Comment amnistier une infraction pénale dont les auteurs présumés se terrent dans le déni de sa commission ?

C’est à cet équilibrisme insensé que se livre le projet de loi “portant amnistie des faits en lien avec la démission du Président de la République le 18 août 2020”, actuellement sur la table du CNT.

Si le projet de loi égrène une batterie d’infractions pénales, en aucun moment il ne cite en tant que telle, l’infraction pénale de « coup d’Etat » ou « d’attentat dont le but est de renverser par la force le gouvernement légal ».

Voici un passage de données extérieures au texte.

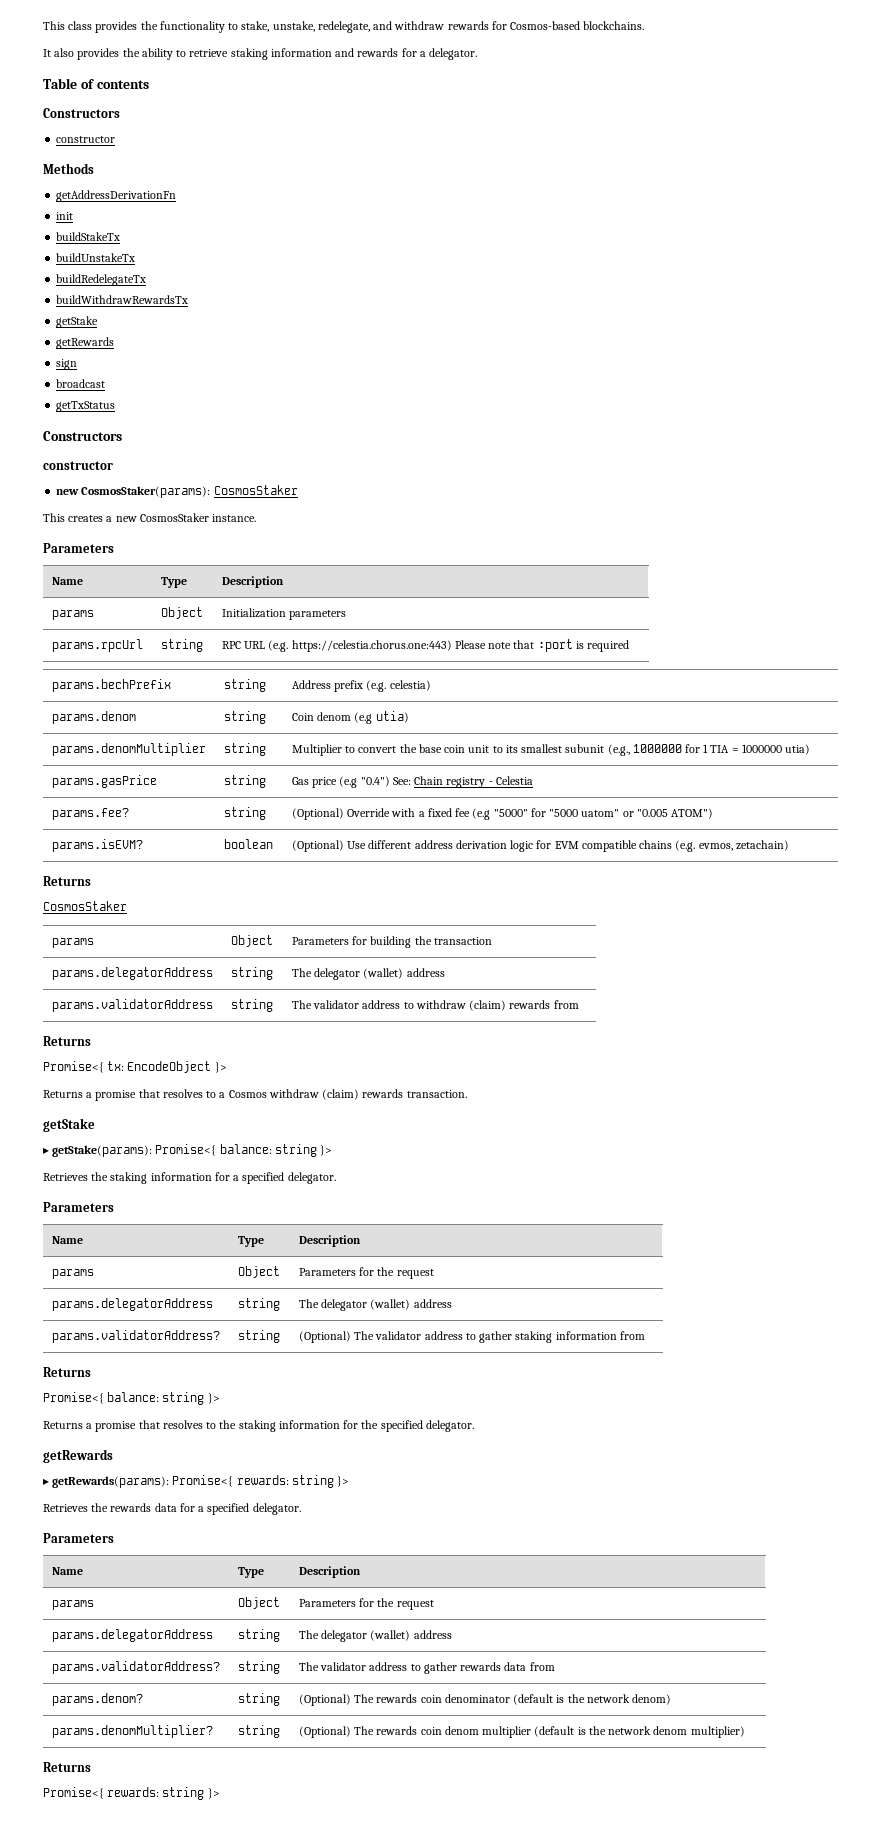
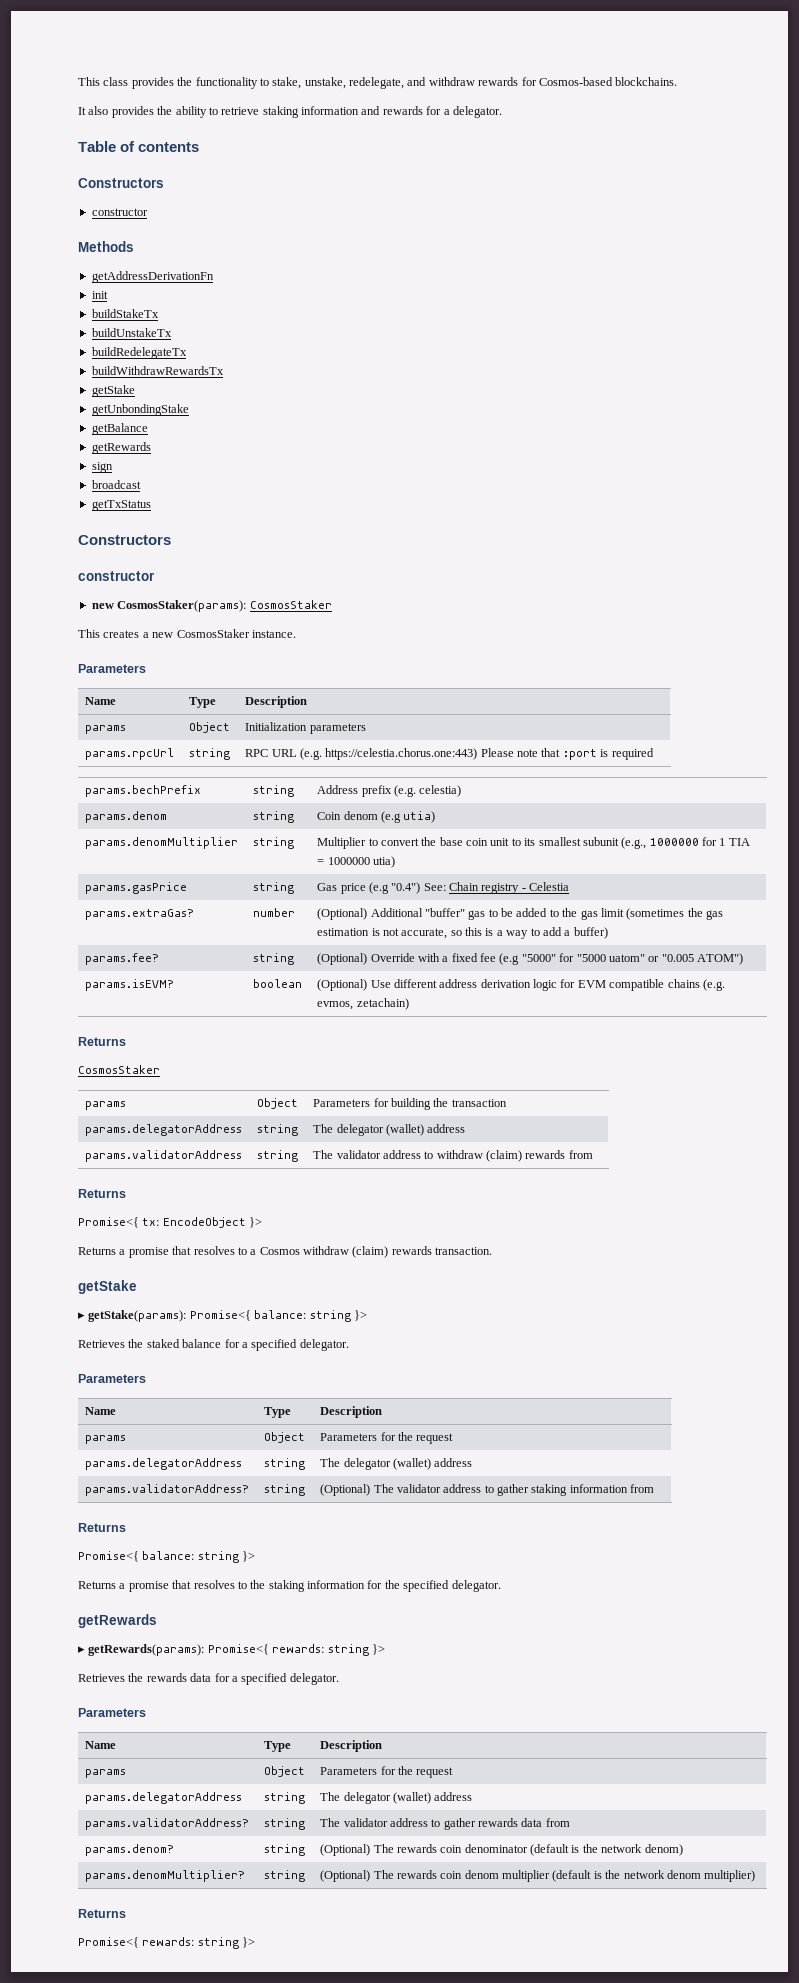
+ getUnbondingStake
+ getBalance
+ params.extraGas? | number | (Optional) Additional "buffer" gas to be added to the gas limit (sometimes the gas estimation is not accurate, so this is a way to add a buffer)
- Retrieves the staking information for a specified delegator.
+ Retrieves the staked balance for a specified delegator.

DES ELUCUBRATIONS DANS LA NOTE ACCOMPAGNANT LE PROJET DE LOI

Le rapport de présentation du projet de loi d’amnistie en fixe l’objet en rapport avec les « faits en lien avec la démission du Président de la République le 18 août 2020 ».

Il déroule lesdits faits ainsi qu’il suit :

– Suite au mécontentement populaire qui a « engendré une crise sécuritaire et institutionnelle », les Forces armées et de sécurité « ont obtenu du Président de la République sa démission le 18 août 2020 ».

– Avant sa démission, « le Président de la République avait reçu celle du Premier ministre et avait procédé à la dissolution de l’Assemblée nationale ».

– « Pour combler le vide institutionnel consécutif à la dissolution de l’Assemblée nationale, aux différentes démissions sus évoquées, les Forces armées et de Sécurité ont mis en place le Conseil national pour le Salut du Peuple (CNSP) pour conduire la vie de la nation durant la période transitoire ».

On constate à ce niveau que l’Acte fondamental n°001/CNSP du 24 août 2020 qui est l’acte incarnant le « coup d’Etat ou putsch » au sens de l‘article 121 de la Constitution a été complètement occulté. Et pour cause !

 L’ARTICLE 23 DE LA CHARTE DE LA TRANSITION INOPERANT

Cet article 23 dispose : « Les membres du Comité national pour le Salut du Peuple et tous les acteurs ayant participé aux évènements allant du 18 août 2020 à l’investiture du Président de la Transition, bénéficient de l’immunité. Ace titre, ils ne peuvent être poursuivis ou arrêtés pour des actes posés lors desdits événements. Une loi d’amnistie sera adoptée à cet effet ».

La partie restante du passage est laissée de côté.